He pleaded with her sometimes, but to no avail—at least none that was perceptible to him. The water beating against a rock does not realize its own victories; but we see the honeycombed cells that attest its persistence, and predict that some day the water will have won a way for itself over the fragments of the rocky barrier. But the springs run dry sometimes, and the rock remains unconquered, but barren and parched, thirsting for the water that loved it once. To each successive plea Myron felt it harder and harder to say "No."
When Homer asked for her love, his face shone with that seraphic light that never yet "has shone on land or sea," and she felt it very bitter to banish it. Sometimes he touched her to tears. Sometimes, dry-eyed, she begged him so piteously to desist that he felt himself a cur to have urged her.

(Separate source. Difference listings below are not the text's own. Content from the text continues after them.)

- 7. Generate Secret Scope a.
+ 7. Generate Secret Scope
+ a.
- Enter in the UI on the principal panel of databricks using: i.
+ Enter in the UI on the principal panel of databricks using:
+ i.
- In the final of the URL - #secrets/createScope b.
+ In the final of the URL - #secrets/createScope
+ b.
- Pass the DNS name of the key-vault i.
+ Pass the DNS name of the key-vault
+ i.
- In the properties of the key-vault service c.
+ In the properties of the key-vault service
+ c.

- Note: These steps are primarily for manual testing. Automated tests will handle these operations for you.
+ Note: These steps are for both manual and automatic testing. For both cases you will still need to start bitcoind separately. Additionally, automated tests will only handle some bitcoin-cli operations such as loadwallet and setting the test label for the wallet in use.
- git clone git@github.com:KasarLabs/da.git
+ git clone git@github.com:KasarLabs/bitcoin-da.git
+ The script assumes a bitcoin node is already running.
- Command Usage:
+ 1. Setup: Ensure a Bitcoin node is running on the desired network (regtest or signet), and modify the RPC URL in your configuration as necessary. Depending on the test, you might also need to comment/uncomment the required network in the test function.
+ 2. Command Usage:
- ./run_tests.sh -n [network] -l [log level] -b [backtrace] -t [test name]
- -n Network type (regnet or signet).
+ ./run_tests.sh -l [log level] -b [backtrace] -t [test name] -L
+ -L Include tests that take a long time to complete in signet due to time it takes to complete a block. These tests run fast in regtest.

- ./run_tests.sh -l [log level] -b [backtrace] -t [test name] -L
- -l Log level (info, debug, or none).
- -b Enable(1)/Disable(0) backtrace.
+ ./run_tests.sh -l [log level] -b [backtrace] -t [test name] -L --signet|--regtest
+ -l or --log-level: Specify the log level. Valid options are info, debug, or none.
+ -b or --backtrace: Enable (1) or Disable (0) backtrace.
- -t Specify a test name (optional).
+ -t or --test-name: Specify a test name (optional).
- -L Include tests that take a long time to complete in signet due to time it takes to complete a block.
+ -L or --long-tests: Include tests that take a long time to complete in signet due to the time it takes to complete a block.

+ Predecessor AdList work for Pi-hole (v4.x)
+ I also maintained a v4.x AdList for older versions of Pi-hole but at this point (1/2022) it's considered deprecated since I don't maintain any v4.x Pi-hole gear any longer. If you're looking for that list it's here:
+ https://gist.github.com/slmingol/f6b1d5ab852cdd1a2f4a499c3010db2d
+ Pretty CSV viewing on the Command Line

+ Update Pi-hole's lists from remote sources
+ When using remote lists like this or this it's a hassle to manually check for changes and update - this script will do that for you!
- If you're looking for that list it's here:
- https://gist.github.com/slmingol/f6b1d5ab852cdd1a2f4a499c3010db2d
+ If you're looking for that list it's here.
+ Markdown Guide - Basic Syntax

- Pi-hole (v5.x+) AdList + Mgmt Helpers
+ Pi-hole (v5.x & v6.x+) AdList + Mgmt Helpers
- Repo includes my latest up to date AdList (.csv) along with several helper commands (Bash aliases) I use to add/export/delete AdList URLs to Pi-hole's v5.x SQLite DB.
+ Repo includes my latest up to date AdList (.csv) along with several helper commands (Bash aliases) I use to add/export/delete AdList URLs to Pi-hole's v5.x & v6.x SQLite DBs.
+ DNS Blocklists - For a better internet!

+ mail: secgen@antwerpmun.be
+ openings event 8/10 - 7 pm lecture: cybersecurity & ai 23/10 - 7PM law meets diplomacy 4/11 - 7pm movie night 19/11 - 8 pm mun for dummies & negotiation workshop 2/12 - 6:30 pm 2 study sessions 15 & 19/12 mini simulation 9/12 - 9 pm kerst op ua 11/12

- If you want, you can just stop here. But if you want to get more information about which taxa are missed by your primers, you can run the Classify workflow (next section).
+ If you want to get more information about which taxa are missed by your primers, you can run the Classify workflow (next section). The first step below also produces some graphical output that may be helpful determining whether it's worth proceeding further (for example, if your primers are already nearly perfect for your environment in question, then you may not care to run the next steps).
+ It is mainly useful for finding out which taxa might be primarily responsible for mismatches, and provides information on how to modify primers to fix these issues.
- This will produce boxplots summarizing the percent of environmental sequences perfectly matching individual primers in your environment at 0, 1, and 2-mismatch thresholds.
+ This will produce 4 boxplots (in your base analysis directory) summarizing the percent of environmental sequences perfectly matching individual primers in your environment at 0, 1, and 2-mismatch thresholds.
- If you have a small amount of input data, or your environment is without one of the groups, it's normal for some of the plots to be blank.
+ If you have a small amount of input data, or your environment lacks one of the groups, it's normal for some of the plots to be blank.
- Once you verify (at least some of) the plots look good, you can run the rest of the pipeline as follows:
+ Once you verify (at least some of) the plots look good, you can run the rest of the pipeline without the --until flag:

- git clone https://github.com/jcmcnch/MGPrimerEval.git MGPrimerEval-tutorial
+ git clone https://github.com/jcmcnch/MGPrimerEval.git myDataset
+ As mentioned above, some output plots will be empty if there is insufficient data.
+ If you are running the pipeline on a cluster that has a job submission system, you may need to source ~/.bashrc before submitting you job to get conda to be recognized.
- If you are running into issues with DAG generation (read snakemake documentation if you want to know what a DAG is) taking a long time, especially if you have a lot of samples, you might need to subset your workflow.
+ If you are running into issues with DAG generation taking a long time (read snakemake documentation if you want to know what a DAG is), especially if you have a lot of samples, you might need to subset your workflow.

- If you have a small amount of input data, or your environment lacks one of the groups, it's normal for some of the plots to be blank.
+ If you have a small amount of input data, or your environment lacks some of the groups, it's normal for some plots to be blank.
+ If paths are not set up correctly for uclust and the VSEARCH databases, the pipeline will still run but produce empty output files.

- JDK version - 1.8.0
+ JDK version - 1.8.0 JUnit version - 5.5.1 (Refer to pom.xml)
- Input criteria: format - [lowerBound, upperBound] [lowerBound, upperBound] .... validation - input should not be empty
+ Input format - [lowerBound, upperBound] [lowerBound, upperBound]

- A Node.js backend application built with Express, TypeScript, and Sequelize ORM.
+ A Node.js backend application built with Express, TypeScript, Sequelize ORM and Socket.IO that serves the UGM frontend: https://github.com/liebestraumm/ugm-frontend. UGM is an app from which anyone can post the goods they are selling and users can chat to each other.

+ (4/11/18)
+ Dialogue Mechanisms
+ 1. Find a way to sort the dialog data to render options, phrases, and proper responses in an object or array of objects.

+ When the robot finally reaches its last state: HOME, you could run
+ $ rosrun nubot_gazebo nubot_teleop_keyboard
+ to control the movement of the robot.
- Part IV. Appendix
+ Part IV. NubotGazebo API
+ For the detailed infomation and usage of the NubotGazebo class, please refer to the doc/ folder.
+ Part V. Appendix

Indeed, in those calm spring weeks his heart was the abode of perpetual conflict, the place of passion and pain, the home of love and longing—
"O fretted heart, tossed to and fro,
Rest was nearer than thou wist."
Through all these turbulent times Homer bore himself well. He had again the old genial manner, the old patience, the old generosity. His people presumed upon his unfaltering good-temper, and made their demands more and more exacting. He gave all they sought of his time, trouble, and money, and to their reproaches replied not again.
Upon every subject under the sun he heard them patiently, save the one subject next his heart. That he held sacred.
His mother had said to him one day:
"You'll never marry her, Homer?"
"God knows I'm afraid I won't," he said.
"Do you mean to say——" began his mother.